• _Task directions_: Find the lines holding the string "Hell" in the data, then copy all of them.

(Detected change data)

■ ■ ■ ■

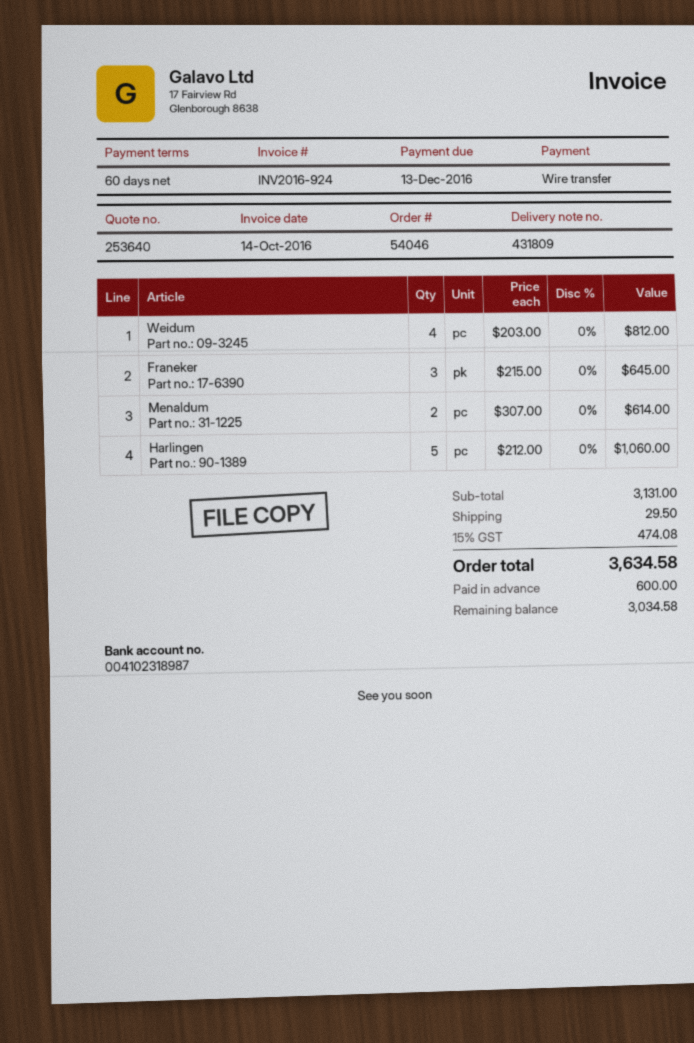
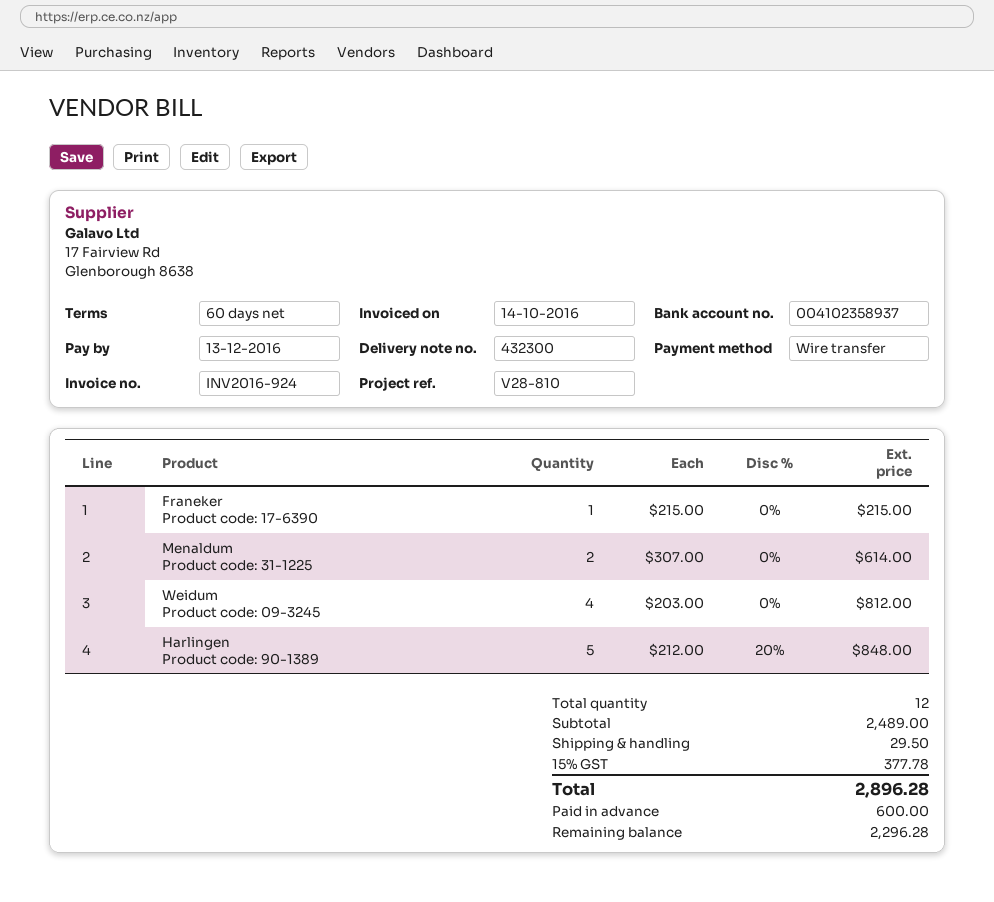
delivery note number: 431809 -> 432300
bank account: 004102318987 -> 004102358937
Franeker: 3 x 215.00 = 645.00 -> 1 x 215.00 = 215.00
Harlingen: 5 x 212.00 = 1060.00 -> 5 x 212.00 - 20% = 848.00
subtotal: 3131.00 -> 2489.00
tax: 15% = 474.08 -> 15% = 377.78
total: 3634.58 -> 2896.28
balance: 3034.58 -> 2296.28

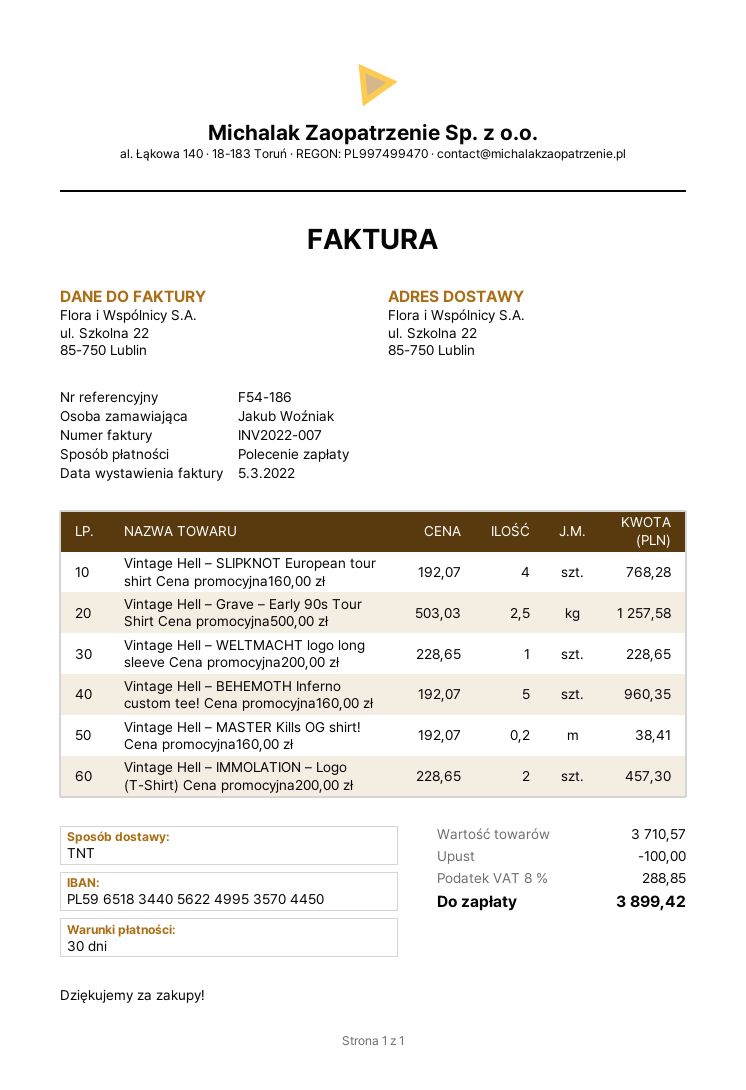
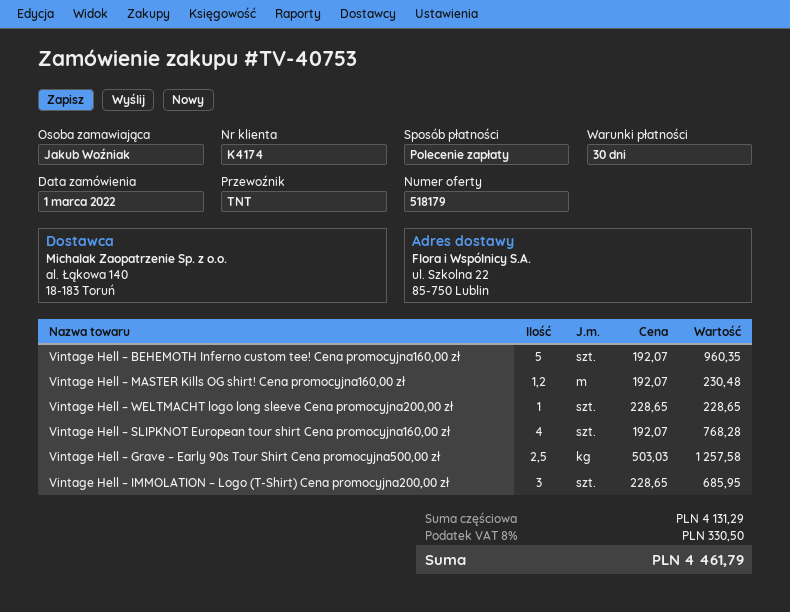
Vintage Hell – MASTER Kills OG shirt! Cena promocyjna160,00 zł: 0.2 x 192.07 = 38.41 -> 1.2 x 192.07 = 230.48
Vintage Hell – IMMOLATION – Logo (T-Shirt) Cena promocyjna200,00 zł: 2 x 228.65 = 457.30 -> 3 x 228.65 = 685.95
subtotal: 3710.57 -> 4131.29
discount: 100.00 -> none
tax: 8% = 288.85 -> 8% = 330.50
total: 3899.42 -> 4461.79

■ ■ ■ ■

• _Result of this task_:
Vintage Hell – MASTER Kills OG shirt! Cena promocyjna160,00 zł: 0.2 x 192.07 = 38.41 -> 1.2 x 192.07 = 230.48
Vintage Hell – IMMOLATION – Logo (T-Shirt) Cena promocyjna200,00 zł: 2 x 228.65 = 457.30 -> 3 x 228.65 = 685.95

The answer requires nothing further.